What you should do:
Across the data, every line with the word "clone" counts once; state the total alone.

Supplied data:
==*==

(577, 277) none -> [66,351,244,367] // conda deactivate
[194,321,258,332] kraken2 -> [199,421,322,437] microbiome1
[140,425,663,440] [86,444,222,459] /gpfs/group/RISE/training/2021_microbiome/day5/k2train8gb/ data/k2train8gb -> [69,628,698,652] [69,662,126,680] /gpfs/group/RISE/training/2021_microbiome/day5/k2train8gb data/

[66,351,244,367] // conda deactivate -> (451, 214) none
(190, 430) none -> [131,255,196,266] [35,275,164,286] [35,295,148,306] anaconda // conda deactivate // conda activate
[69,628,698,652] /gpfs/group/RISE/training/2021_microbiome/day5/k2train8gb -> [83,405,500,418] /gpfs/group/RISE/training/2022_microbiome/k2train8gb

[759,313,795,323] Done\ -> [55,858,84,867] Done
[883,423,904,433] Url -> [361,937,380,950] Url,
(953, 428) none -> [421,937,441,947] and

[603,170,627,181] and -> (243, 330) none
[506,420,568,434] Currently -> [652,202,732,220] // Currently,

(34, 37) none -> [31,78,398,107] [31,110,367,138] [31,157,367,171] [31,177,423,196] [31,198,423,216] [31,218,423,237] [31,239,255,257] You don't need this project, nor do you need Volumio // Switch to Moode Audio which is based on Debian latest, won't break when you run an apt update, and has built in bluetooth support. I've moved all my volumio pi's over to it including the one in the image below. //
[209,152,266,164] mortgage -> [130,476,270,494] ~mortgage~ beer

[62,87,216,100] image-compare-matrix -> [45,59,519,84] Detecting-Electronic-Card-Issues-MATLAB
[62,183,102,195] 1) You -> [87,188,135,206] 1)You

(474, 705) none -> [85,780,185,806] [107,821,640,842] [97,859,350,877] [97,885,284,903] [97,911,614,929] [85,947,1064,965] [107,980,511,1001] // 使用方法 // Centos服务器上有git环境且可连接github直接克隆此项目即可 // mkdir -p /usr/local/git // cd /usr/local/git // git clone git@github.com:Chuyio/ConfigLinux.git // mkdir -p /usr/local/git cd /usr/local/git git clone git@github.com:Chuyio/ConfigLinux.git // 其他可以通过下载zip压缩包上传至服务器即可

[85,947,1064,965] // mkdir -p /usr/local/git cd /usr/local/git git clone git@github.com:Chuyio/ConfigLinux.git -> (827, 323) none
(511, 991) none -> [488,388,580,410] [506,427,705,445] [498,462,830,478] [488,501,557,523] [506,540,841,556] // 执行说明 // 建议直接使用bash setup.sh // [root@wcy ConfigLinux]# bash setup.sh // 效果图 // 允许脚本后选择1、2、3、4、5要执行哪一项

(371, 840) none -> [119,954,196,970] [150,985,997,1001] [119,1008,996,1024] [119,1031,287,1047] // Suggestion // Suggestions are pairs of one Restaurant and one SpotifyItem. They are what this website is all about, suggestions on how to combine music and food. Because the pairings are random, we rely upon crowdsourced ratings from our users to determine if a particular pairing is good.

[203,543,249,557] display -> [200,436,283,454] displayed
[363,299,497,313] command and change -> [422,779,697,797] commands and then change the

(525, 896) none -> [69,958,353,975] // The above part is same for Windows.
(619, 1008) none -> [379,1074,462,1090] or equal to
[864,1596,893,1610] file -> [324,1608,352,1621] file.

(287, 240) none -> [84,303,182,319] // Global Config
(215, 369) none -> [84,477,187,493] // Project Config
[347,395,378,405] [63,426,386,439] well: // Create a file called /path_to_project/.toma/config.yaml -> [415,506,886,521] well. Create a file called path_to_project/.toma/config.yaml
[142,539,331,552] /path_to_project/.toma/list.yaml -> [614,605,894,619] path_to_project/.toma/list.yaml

==*==

Task response:
2